Select Page

Securing Data by Masking

JANUARY, 2020by Michiel Mulders
With the cost of data breaches increasing every year, there’s a huge need for higher security standards. According to IBM’s 2019 security report, the average total cost of a data breach has risen to $3.92 million per breach.It’s no wonder why we need more advanced techniques to protect sensitive data. One of those techniques is data masking.In this post, I’ll talk you through the pros and cons of data masking and show you some of the techniques you can use to mask data.Let’s start with a detailed introduction to data masking. 

What Is Data Masking?

Data masking can be applied to any kind of application. However, most often it’s enterprise applications that deal with sensitive data. Data masking, also referred to as data obfuscation, is used to hide data.

Generally, masking data entails converting data into random characters or other formats. This makes leaked data useless to unauthorized users. However, a user with the right permissions or authorization is able to see the unmasked data.
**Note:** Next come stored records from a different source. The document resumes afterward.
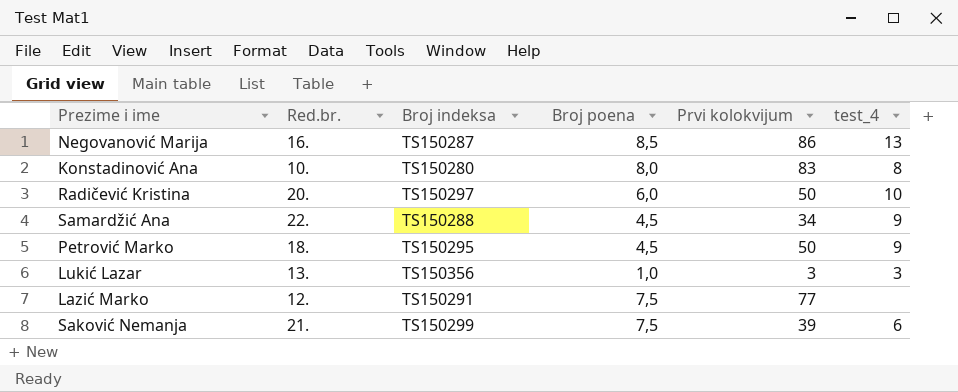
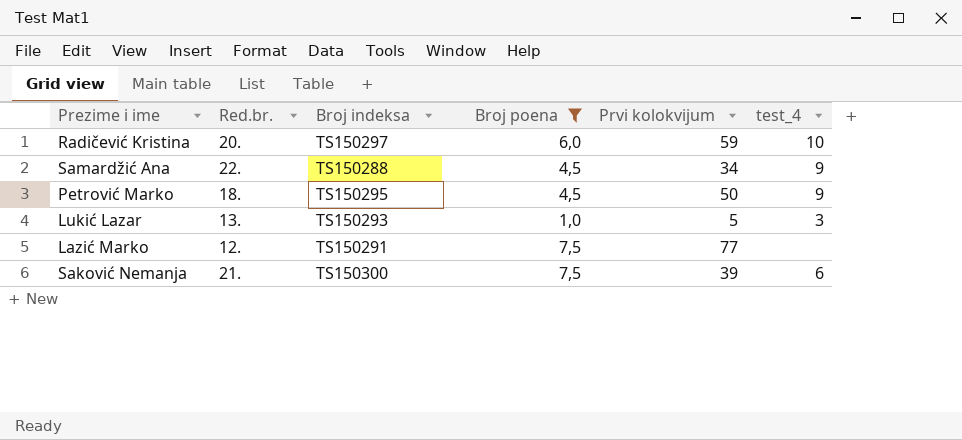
filter: none -> Broj poena <= 7,5
Radičević Kristina | Prvi kolokvijum: 50 -> 59
Lukić Lazar | Broj indeksa: TS150356 -> TS150293
Lukić Lazar | Prvi kolokvijum: 3 -> 5
Saković Nemanja | Broj indeksa: TS150299 -> TS150300

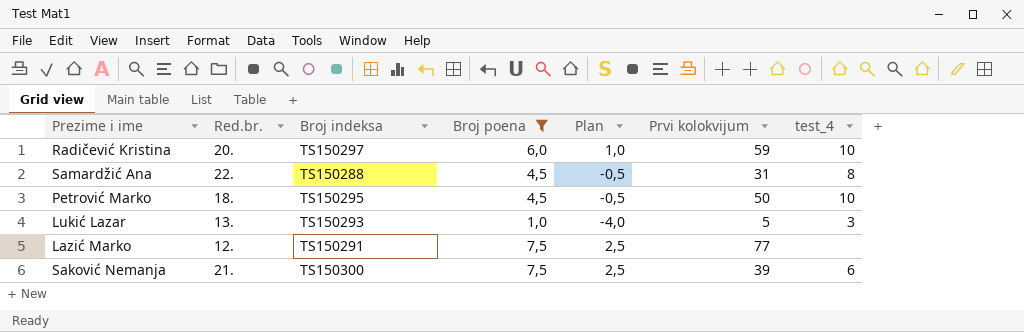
column Plan | formula: none -> [Broj poena] - 5
Samardžić Ana | Prvi kolokvijum: 34 -> 31
Samardžić Ana | test_4: 9 -> 8
Petrović Marko | test_4: 9 -> 10

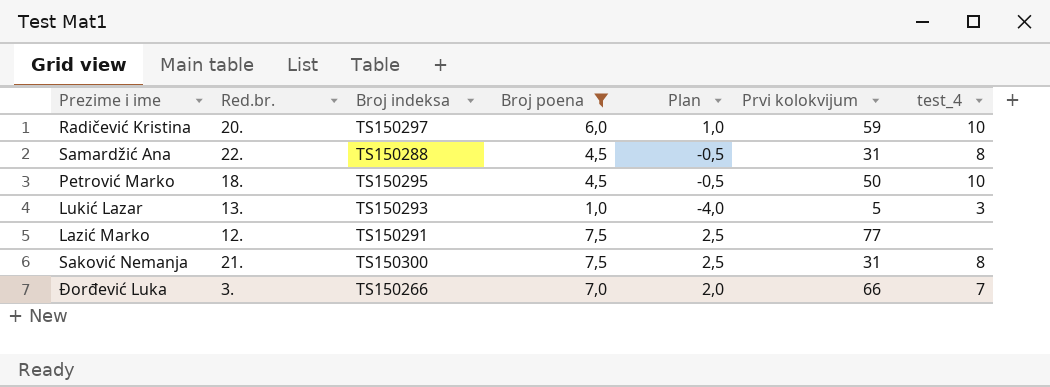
Saković Nemanja | Prvi kolokvijum: 39 -> 31
Saković Nemanja | test_4: 6 -> 8
row Đorđević Luka: none -> 3. | TS150266 | 7,0 | 2,0 | 66 | 7

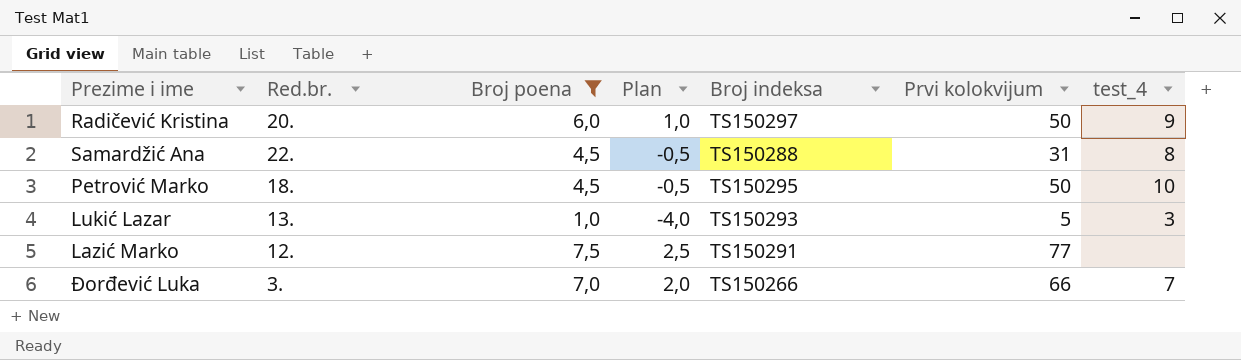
column Broj indeksa | position: 3 -> 5
row Saković Nemanja: 21. | TS150300 | 7,5 | 2,5 | 31 | 8 -> none
Radičević Kristina | Prvi kolokvijum: 59 -> 50
Radičević Kristina | test_4: 10 -> 9

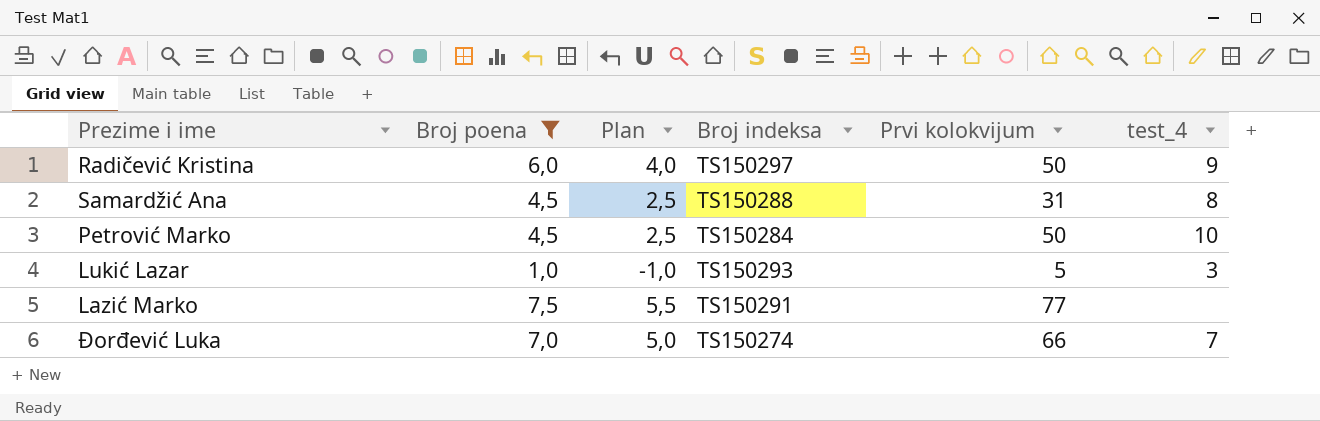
column Red.br. | position: 2 -> none
column Plan | formula: [Broj poena] - 5 -> [Broj poena] - 2
Petrović Marko | Broj indeksa: TS150295 -> TS150284
Đorđević Luka | Broj indeksa: TS150266 -> TS150274

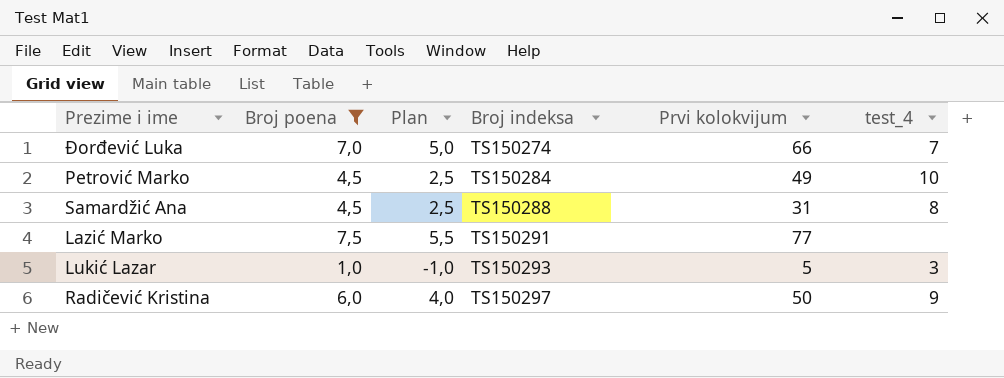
row order: none -> Broj indeksa ascending
Petrović Marko | Prvi kolokvijum: 50 -> 49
Put simply, data masking is a very simple technique for hiding data from unauthorized users and protecting a company’s sensitive data.

Who Uses Data Masking?

In general, we can say that every enterprise that handles personal or private information should consider implementing data masking. This is especially true for larger organizations, as they often deal with large amounts of data. It’s not always easy for a larger organization to get a full view on their data. Therefore, these companies should handle their data with extreme care.

In addition to this, some companies have to deal with GDPR regulations. Let’s take a closer look at what that entails.

GDPR and Data Masking

As of the 2018 General Data Protection Regulation (GDPR) act, European companies have to comply with new requirements. This means that many businesses are looking for effective ways of protecting their sensitive data.

The most common types of information enterprises want to mask include:

  • Personally identifiable information (PII) like name, address, sex, etc.
  • Protected health records
  • Transaction history and card or payment information
  • Intellectual property

All these types of data need to be handled with care, as they are subject to GDPR. Companies dealing with these types of data should look for techniques to protect their sensitive data.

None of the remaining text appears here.